Haplotype analyses of IL-18 SNPs and HCC risk
Haplotype analyses were further performed in HBV-related HCC patients and healthy controls using the SHEsis software, in order to evaluate the haplotype frequencies of polymorphisms located in the same chromosome regions and to derive haplotypes specifically correlated with HCC. Four possible haplotypes (A−607C−137, A−607G−137, C−607C−137, C−607G−137) were derived from the observed genotypes; their distributions in both groups are shown in Table 4. The results showed that the major C−607G−137 haplotype appeared in 48.4% and 47.0% of cases in the patient and control groups, respectively. Using haplotype analyses, the A−607C−137 haplotype was observed to be associated with a significantly decreased risk of HCC (OR 0.495; 95% CI 0.294–0.834; P = 0.007). The remaining haplotypes were not associated with HCC risk.
Table 4
Haplotype frequencies of IL-18 polymorphisms in HCC patients and controls
Haplotypes | Cases (2n = 306, %) | Controls (2n = 330, %) |
P
| OR | 95% CI |
|---|---|---|---|---|---|
A−607C−137
| 23 (7.5) | 47 (14.2) | 0.007* | 0.495 | 0.294–0.834 |
A−607G−137
| 124 (40.5) | 111 (33.6) | 0.073 | 1.343 | 0.972–1.856 |
C−607C−137
| 11 (3.6) | 17 (5.2) | 0.324 | 0.674 | 0.306–1.483 |
C−607G−137
| 148 (48.4) | 155 (47.0) | 0.720 | 1.059 | 0.775–1.445 |
Association between IL-18 gene polymorphisms and serum IL-18 levels
Serum IL-18 levels showed a markedly skewed distribution and were therefore expressed as the median ± interquartile range (Table 5).

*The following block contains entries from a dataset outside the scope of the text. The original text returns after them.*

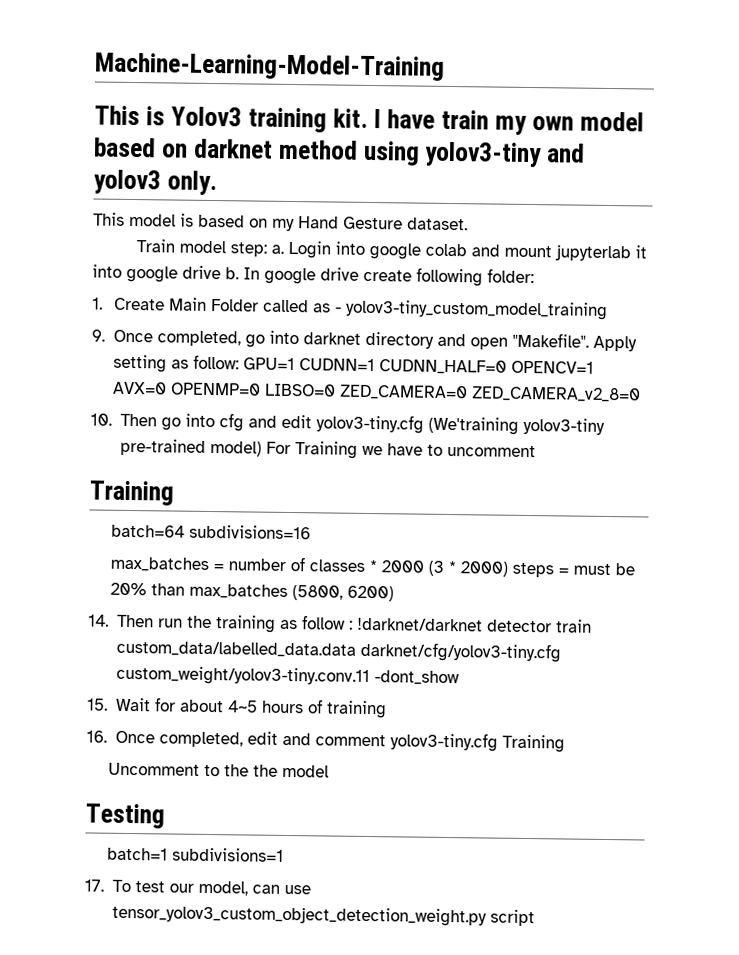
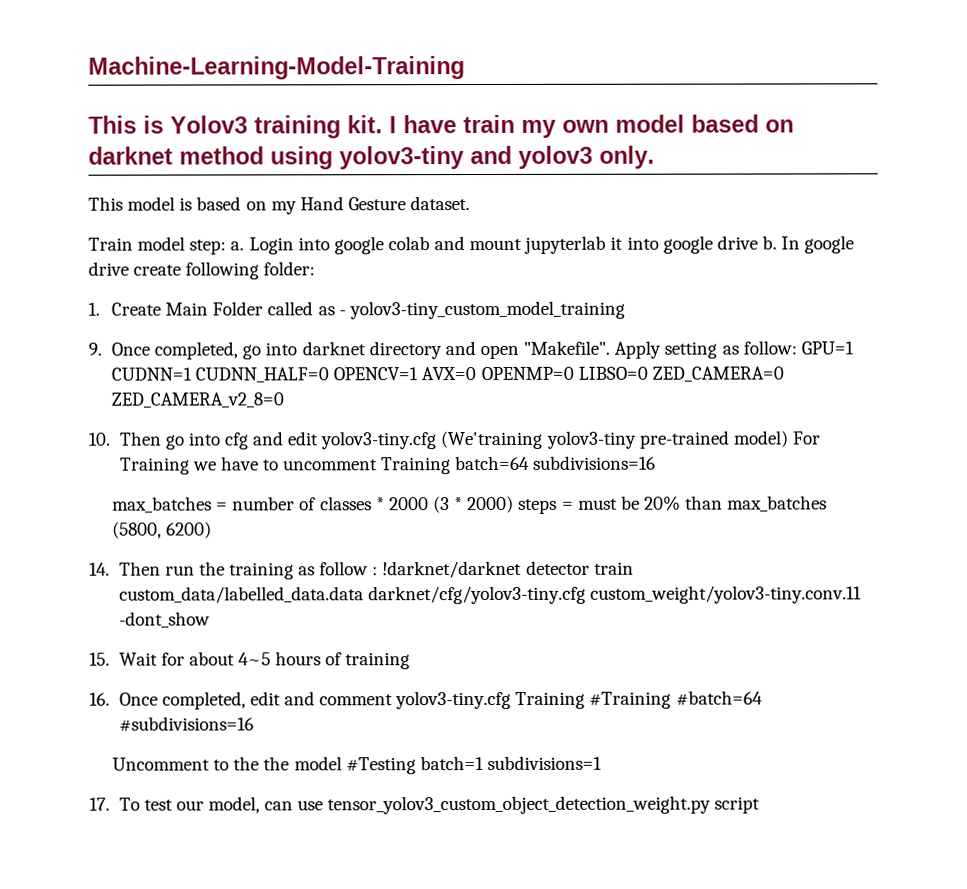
- 10. Then go into cfg and edit yolov3-tiny.cfg (We'training yolov3-tiny pre-trained model) For Training we have to uncomment
- Training
- batch=64 subdivisions=16
+ 10. Then go into cfg and edit yolov3-tiny.cfg (We'training yolov3-tiny pre-trained model) For Training we have to uncomment Training batch=64 subdivisions=16
- 16. Once completed, edit and comment yolov3-tiny.cfg Training
+ 16. Once completed, edit and comment yolov3-tiny.cfg Training #Training #batch=64 #subdivisions=16
- Uncomment to the the model
- Testing
- batch=1 subdivisions=1
+ Uncomment to the the model #Testing batch=1 subdivisions=1

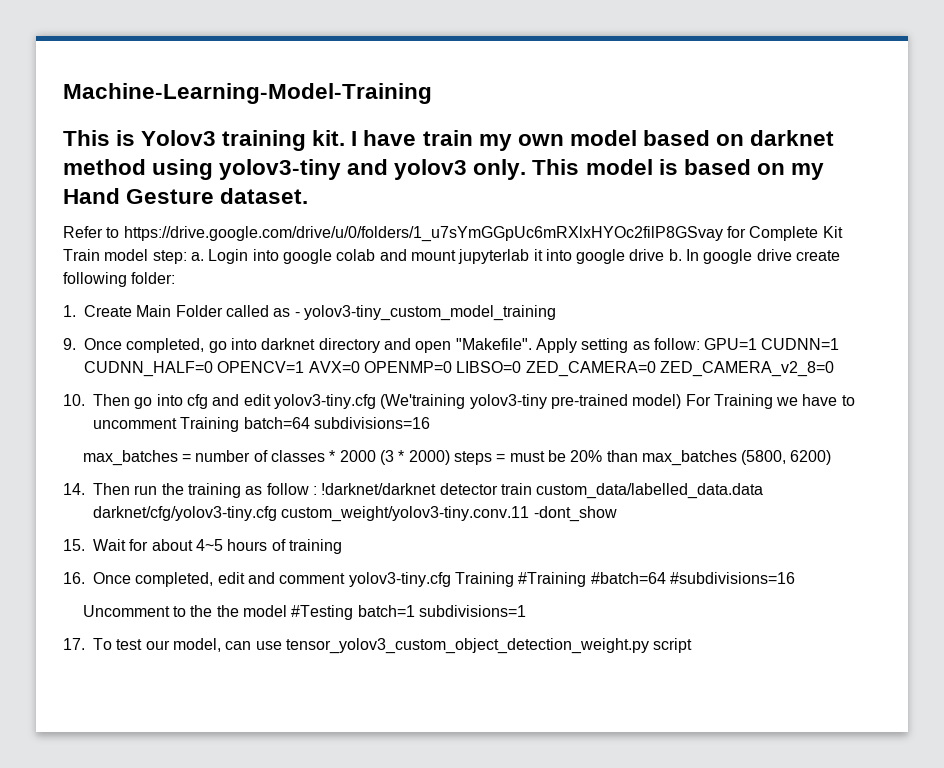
- I have train my own model based on darknet method using yolov3-tiny and yolov3 only.
- This model is based on my Hand Gesture dataset.
+ I have train my own model based on darknet method using yolov3-tiny and yolov3 only. This model is based on my Hand Gesture dataset.
- Train model step: a.
+ Refer to https://drive.google.com/drive/u/0/folders/1_u7sYmGGpUc6mRXlxHYOc2filP8GSvay for Complete Kit Train model step: a.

Overall, the IL-18 concentration was significantly lower in HBV-related HCC patients (n = 153, 74.40 ± 45.20 ng/L) compared to the controls (n = 165, 112.48 ± 68.65 ng/L; P < 0.001). When comparing the difference in serum IL-18 levels between the two groups among individuals with the same genotype, a similar situation was found in which IL-18 levels in HBV-related HCC patients with the -607C/A AA, AC, and CC genotypes and −137G/C GG and GC genotypes were all significantly lower than in healthy control subjects (all P < 0.05). No significant difference was observed in the −137G/C SNP CC genotype (P = 0.549), but this was mainly attributed to the limited number of subjects with this genotype (n = 3 and n = 5 in cases and controls, respectively). With respect to the difference in serum IL-18 levels among different genotypes within the same group, null significant results were found in both case and control groups, indicating that the −607C/A and −137G/C polymorphisms in the IL-18 gene do not play a pivotal role in the expression of IL-18. Correlation analyses were further conducted to assess the associations between IL-18 levels with alanine aminotransferase (ALT) and aspartate aminotransferase (AST) in both patients and controls, similarly, insignificant results were found (patients: p = 0.810 and p = 0.909, respectively; controls: p = 0.460 and p = 0.304, respectively).
Table 5
The association between IL-18 gene polymorphisms and serum IL-18 levels (median ± interquartile range, ng/L) in HCC patients
Groups | Overall | −607C/A (rs1946518) | −137G/C (rs187238) | ||||||
|---|---|---|---|---|---|---|---|---|---|
AA | AC | CC |
P valuea
| GG | GC | CC |
P valuea
| ||
Controls (n = 165) | 112.48 ± 68.65 | 108.63 ± 105.14 (41) | 107.49 ± 71.25 (76) | 118.54 ± 46.25 (48) | 0.514 | 118.54 ± 66.47 (106) | 101.18 ± 63.20 (54) | 108.06 ± 99.24 (5) | 0.186 |
HCC (n = 153) | 74.40 ± 45.20 | 77.48 ± 50.58 (37) | 76.33 ± 42.60 (73) | 67.10 ± 43.85 (43) | 0.202 | 74.69 ± 47.75 (128) | 69.21 ± 36.3 (28) | 71.33 ± 52.89 (3) | 0.942 |
P valueb
| <0.000 | 0.002 | <0.000 | <0.000 | <0.000 | <0.000 | 0.549 | ||
Discussion
HBV infection remains a public health problem worldwide, being endemic in some regions of the world, especially in developing countries [36]. HBV can lead to severe liver diseases such as chronic hepatitis, cirrhosis, and HCC [37]. HBV-infected individuals are at a higher risk of developing HCC [38], and age, sex, alcohol consumption, and smoking status are well known risk factors contributing to HCC incidence [39, 40]. However, these factors do not fully account for the underlying mechanisms in HCC development, indicating that the immune status of individuals may play pivotal roles in disease progression. Through its involvement in the pro-inflammatory cytokine network, IL-18 is an important mediator of innate and adaptive immunity. Polymorphisms of this gene have been reported to influence the expression of IL-18 and may further lead to an alteration in an individual’s immune status, thus increasing carriers’ susceptibility to HCC development. However, this hypothesis is only partially confirmed herein.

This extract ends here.